Tabloid sensation Ben Affleck talks about the frenzy over his relationship and whether he can turn a little-known superhero into a hit -- from Entertainment Weekly's Feb. 7, 2003, cover story by Steve Daly
As principal photography on ''Daredevil'' wound down last July, writer-director Mark Steven Johnson got up his nerve. He'd heard the speculation that Ben Affleck, with whom he'd been laboring to turn the comic-book tale of a blind, satanically costumed vigilante into a potential film franchise, was dating singer-actress-perfume mogul Jennifer Lopez. Affleck wasn't talking. But the story had just begun percolating in the media, and Johnson couldn't resist giving in to curiosity.

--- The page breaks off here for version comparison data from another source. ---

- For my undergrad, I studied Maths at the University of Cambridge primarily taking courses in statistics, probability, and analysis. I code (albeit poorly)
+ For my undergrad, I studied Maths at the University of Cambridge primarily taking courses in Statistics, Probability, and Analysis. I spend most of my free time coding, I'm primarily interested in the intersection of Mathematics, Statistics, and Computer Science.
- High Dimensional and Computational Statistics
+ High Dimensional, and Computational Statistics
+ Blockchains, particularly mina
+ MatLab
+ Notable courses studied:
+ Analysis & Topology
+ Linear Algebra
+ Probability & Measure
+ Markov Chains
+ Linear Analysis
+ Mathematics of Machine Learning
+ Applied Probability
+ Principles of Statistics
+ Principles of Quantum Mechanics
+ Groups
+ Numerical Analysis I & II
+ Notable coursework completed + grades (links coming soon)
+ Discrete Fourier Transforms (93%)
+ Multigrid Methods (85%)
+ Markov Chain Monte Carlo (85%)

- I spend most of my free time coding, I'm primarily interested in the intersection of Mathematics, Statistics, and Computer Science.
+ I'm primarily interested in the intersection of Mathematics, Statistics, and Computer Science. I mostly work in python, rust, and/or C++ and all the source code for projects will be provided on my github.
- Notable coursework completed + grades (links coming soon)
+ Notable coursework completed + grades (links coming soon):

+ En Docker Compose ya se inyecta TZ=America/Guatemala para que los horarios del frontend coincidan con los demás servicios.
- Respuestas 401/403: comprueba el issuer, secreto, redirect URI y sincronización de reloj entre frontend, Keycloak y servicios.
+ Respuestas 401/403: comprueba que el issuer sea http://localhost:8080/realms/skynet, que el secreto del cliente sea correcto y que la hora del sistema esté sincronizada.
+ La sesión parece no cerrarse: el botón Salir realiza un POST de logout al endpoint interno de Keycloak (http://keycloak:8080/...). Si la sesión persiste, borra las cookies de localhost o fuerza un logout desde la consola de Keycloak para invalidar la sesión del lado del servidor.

''The rumor was they'd [already] gotten engaged,'' says the filmmaker. ''So I e-mailed him and said, 'What's the deal? Are you or are you not?''' As Johnson remembers it, Affleck issued a noncommittal, tongue-in-cheek response: ''He wrote, 'Learn my s--- at the checkout counter like everybody else.'''

And who knew there'd be so much to learn? In the time it's taken ''Daredevil'' to speed through postproduction on its way to a Feb. 14 release, the 30-year-old Affleck has morphed from just another well-chronicled Hollywood actor into the paparazzi-bait main attraction of an information-age circus, lately dubbed The Bennifer Show by average folks who just can't get enough of it. ''It's staggering to me,'' says Affleck. ''I'm confounded by it. If ever the question has been explored of whether there's a limit to what people want to hear about a couple, we've explored it.''

The PDA-loving duo first met as costars last winter on ''Gigli'' (pronounced ''Jeely''), a Mob comedy directed by ''Scent of a Woman'''s Martin Brest that's not scheduled to reach theaters until August. After ''Daredevil'' wrapped, the couple played husband and wife in ''Jersey Girl,'' a portrait of parenthood written and directed by Kevin Smith that contractually cannot debut before ''Gigli'' (it's slotted for fall 2003). Meanwhile, myriad details of the pair's offscreen courtship -- the divorce petition that Lopez, 32, filed against second husband Cris Judd, the official announcement by Lopez of her engagement to Affleck, the ring, the lavish family gifts, the creepily voyeuristic ''Jenny From the Block'' music video in which Affleck caresses J. Lo's celebrated rump -- have played out like a whole new brand of reality entertainment. Call him ''The Ben-chelor.''

''No one can say I'm living an unexamined life,'' says Affleck, congenitally quick to deprecate himself. ''Of course, it may remain unexamined by me. But the tabloids have certainly examined it thoroughly.'' That they have, with headlines on the order of ''Ben & Jen Get Married!'' (They didn't -- it was just make-believe for ''Jersey Girl.'') And in December, People magazine, which had put Affleck's stint in alcohol-abuse rehab on its cover in August 2001, elected Affleck the ''Sexiest Man Alive.''

Will all this attention translate into ticket sales for ''Daredevil''? Affleck sees no connection, positing that the coverage ''has a lot to do with selling magazines and not with who goes to what movie.'' But director Johnson says ''there's no such thing as bad publicity. One of my Hispanic friends said to me recently that nobody really knew who [Ben] was in [his] community. Now, because of J. Lo, they all know him.''


Certainly the general public knows Affleck better than it knows Daredevil. Regency Enterprises and Twentieth Century Fox, the cofinancers of the movie, are counting on the Marvel Comics hero's superficial resemblance to Spider-Man -- another do-gooder in a tight red suit -- to help pique audiences' interest. But moviegoers may get a jolt when they discover what a dark, gritty tale of vigilante justice ''Daredevil'' is. In a sequence the director calls his favorite, Affleck's crime fighter pulls out loose teeth in the shower the morning after a brutal fight. Overall, the combat level was intense enough to earn the film an R rating from the MPAA twice before trims secured a PG-13. Says Affleck, ''It probably means that by definition, it's not going to play as broadly as 'Spider-Man.'''

Affleck concedes, too, that Matt Murdock, the blind lawyer who dons a horned cowl by night to pummel thugs as Daredevil (created by writer Stan Lee and artist Bill Everett in 1964), has always been a second-stringer, a cult figure with few extraordinary powers save his gymnastic agility and heightened remaining senses. ''[He'd be] waaay down the list,'' says the star, if you polled the population about their favorite comic-book heroes, ranking far below Batman, Superman, Spidey, the X-Men, and the Hulk.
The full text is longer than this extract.